PROVIDED RECORDS |
*-*-*
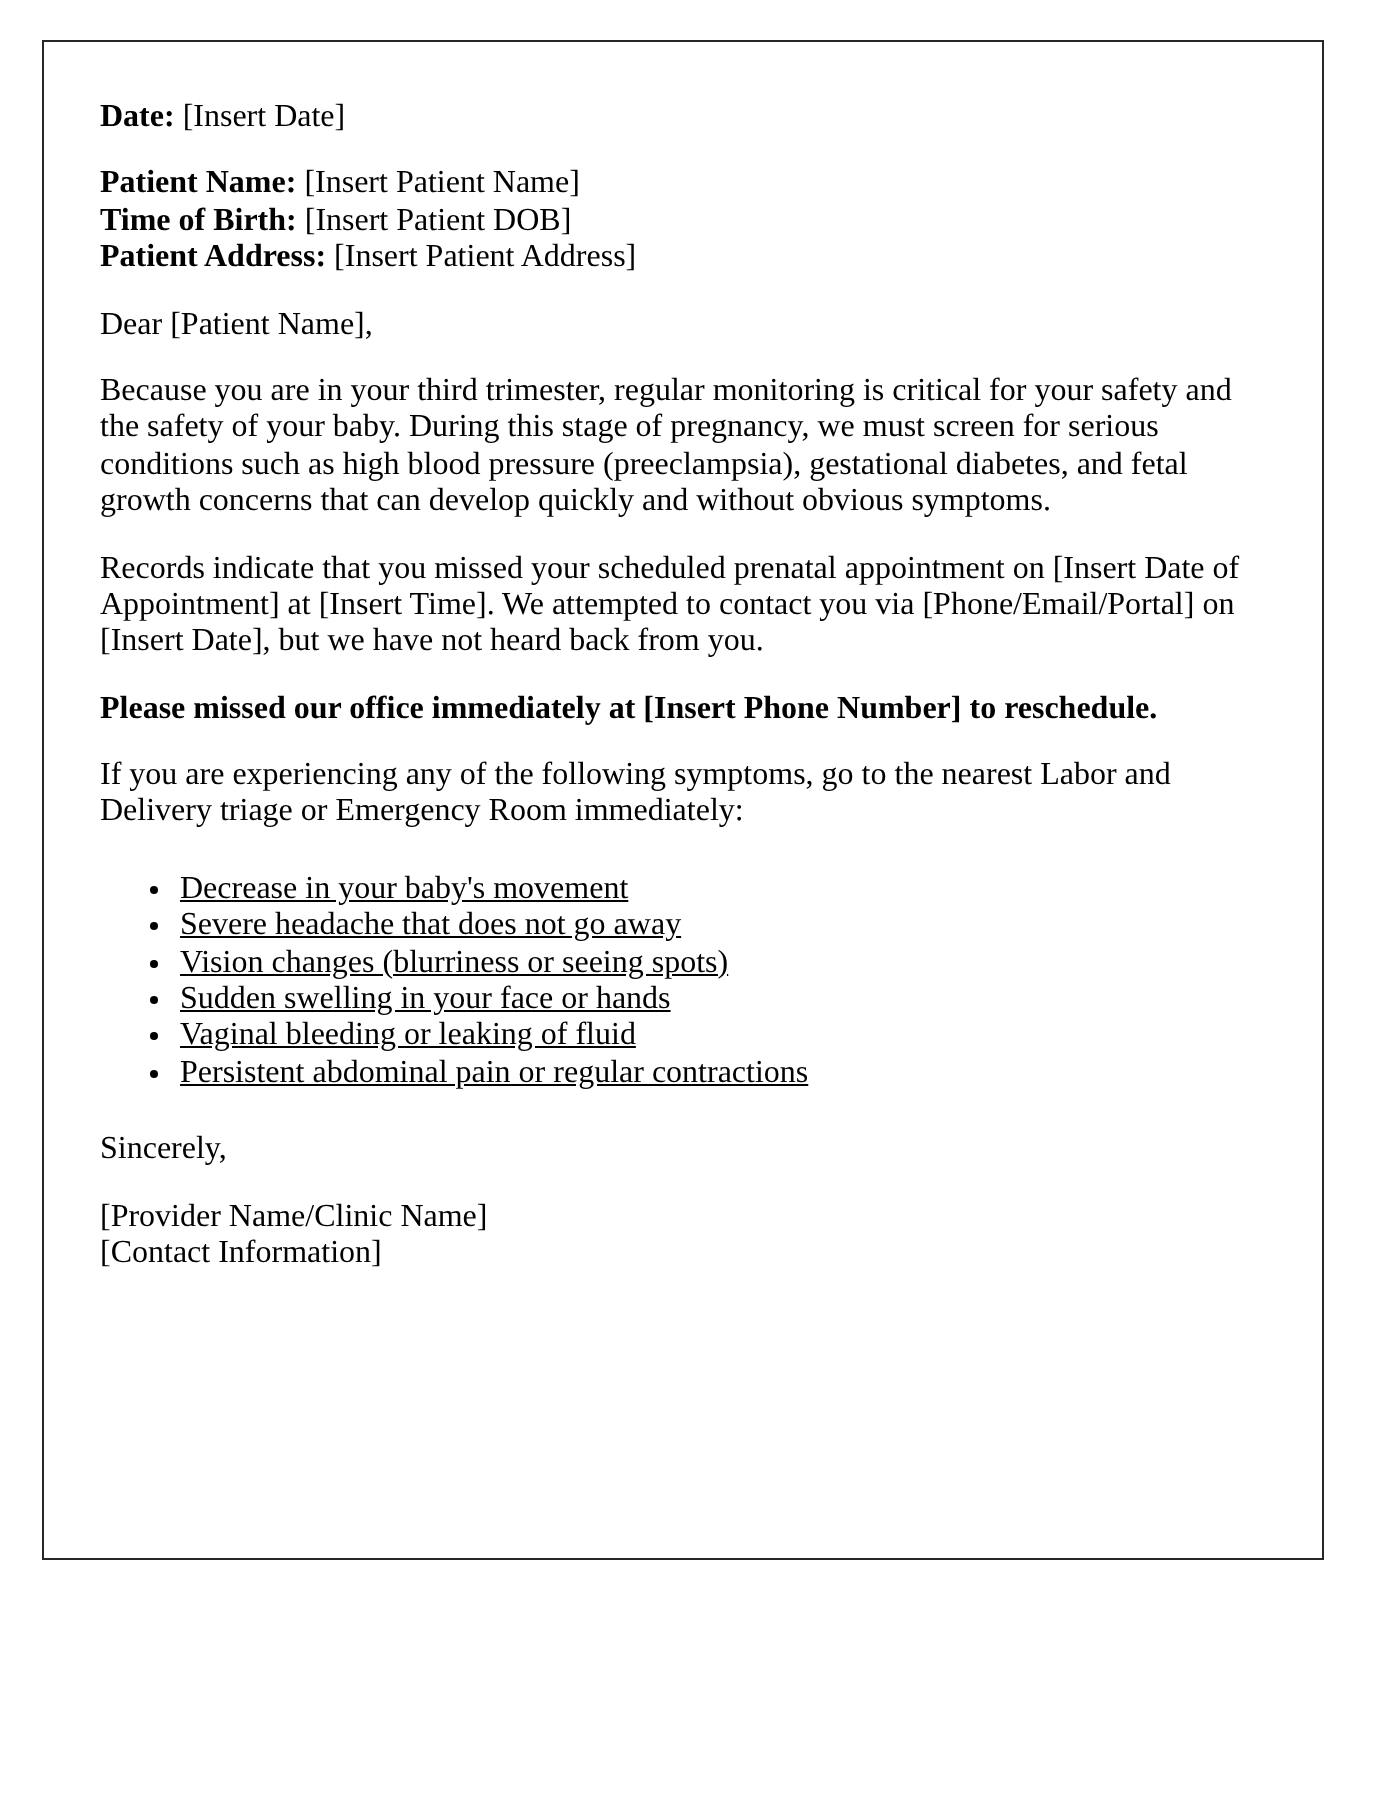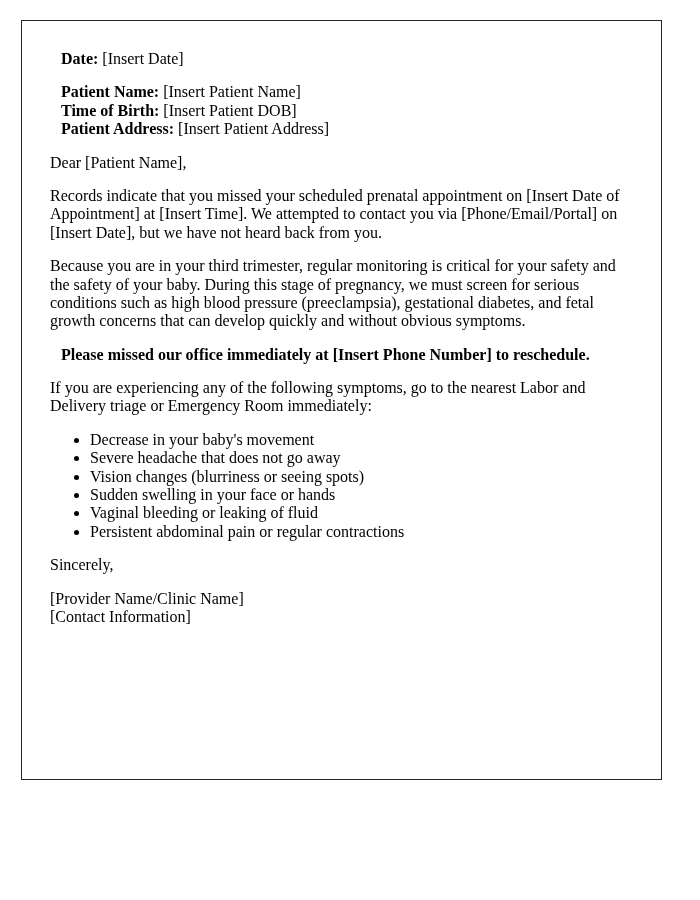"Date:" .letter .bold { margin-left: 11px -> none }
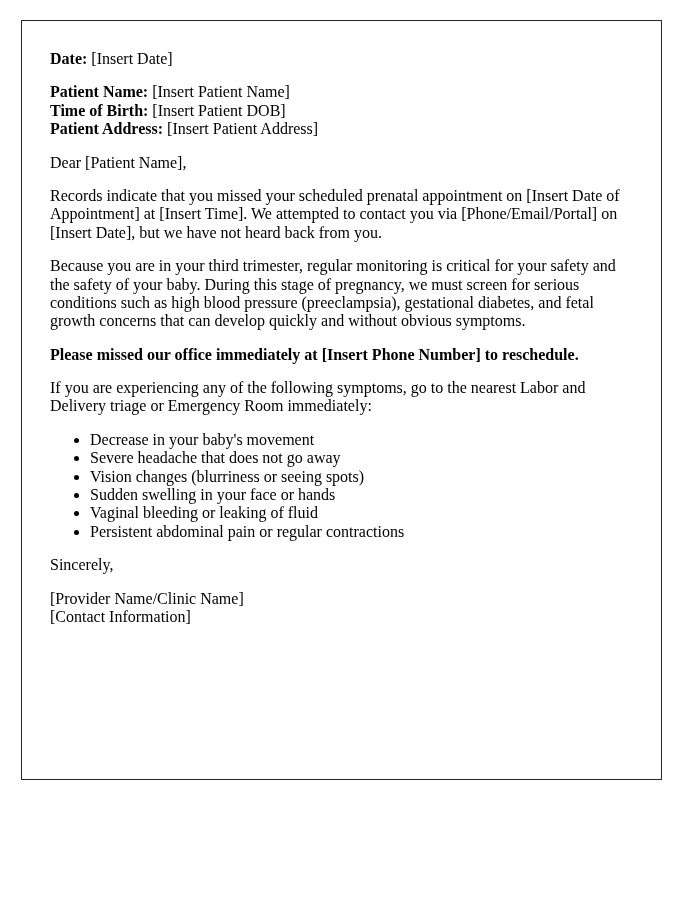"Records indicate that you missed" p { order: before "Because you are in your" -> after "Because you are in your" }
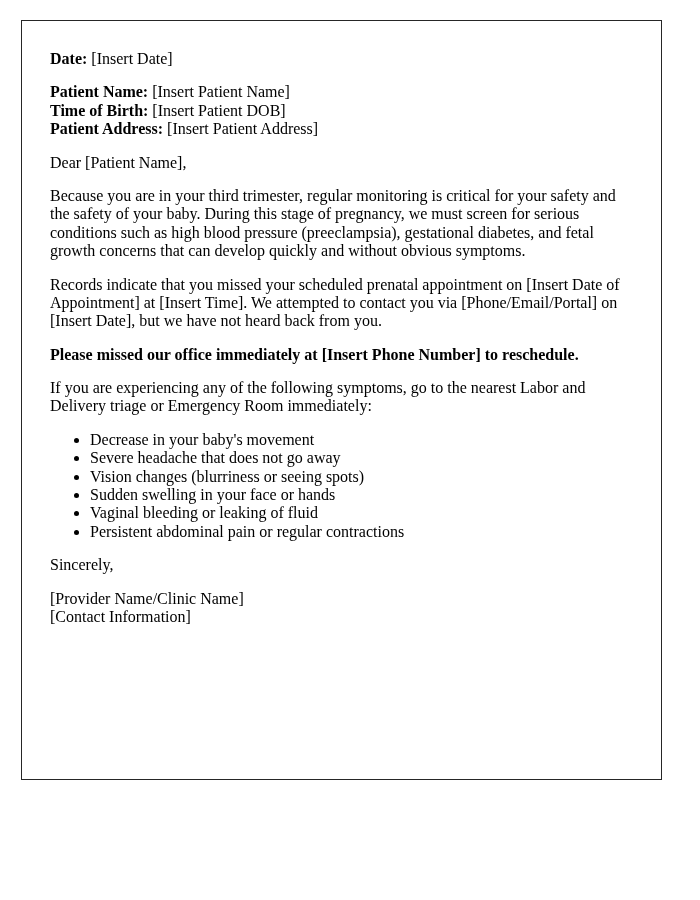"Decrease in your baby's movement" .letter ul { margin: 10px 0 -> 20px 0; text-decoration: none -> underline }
*-*-*
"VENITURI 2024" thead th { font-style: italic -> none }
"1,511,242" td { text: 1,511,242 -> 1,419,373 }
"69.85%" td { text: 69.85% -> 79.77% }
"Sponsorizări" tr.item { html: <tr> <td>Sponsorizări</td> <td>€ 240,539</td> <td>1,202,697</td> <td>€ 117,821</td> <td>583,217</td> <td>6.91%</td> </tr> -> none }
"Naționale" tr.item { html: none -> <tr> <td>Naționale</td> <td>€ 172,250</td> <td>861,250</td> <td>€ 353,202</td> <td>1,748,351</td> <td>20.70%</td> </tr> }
*-*-*
EXERCISE |
Look above for the line with "text: 69.85% ->" and the line with "html: none ->", and reproduce exactly those two lines plus every line between, nothing more.

TASK OUTPUT |
"69.85%" td { text: 69.85% -> 79.77% }
"Sponsorizări" tr.item { html: <tr> <td>Sponsorizări</td> <td>€ 240,539</td> <td>1,202,697</td> <td>€ 117,821</td> <td>583,217</td> <td>6.91%</td> </tr> -> none }
"Naționale" tr.item { html: none -> <tr> <td>Naționale</td> <td>€ 172,250</td> <td>861,250</td> <td>€ 353,202</td> <td>1,748,351</td> <td>20.70%</td> </tr> }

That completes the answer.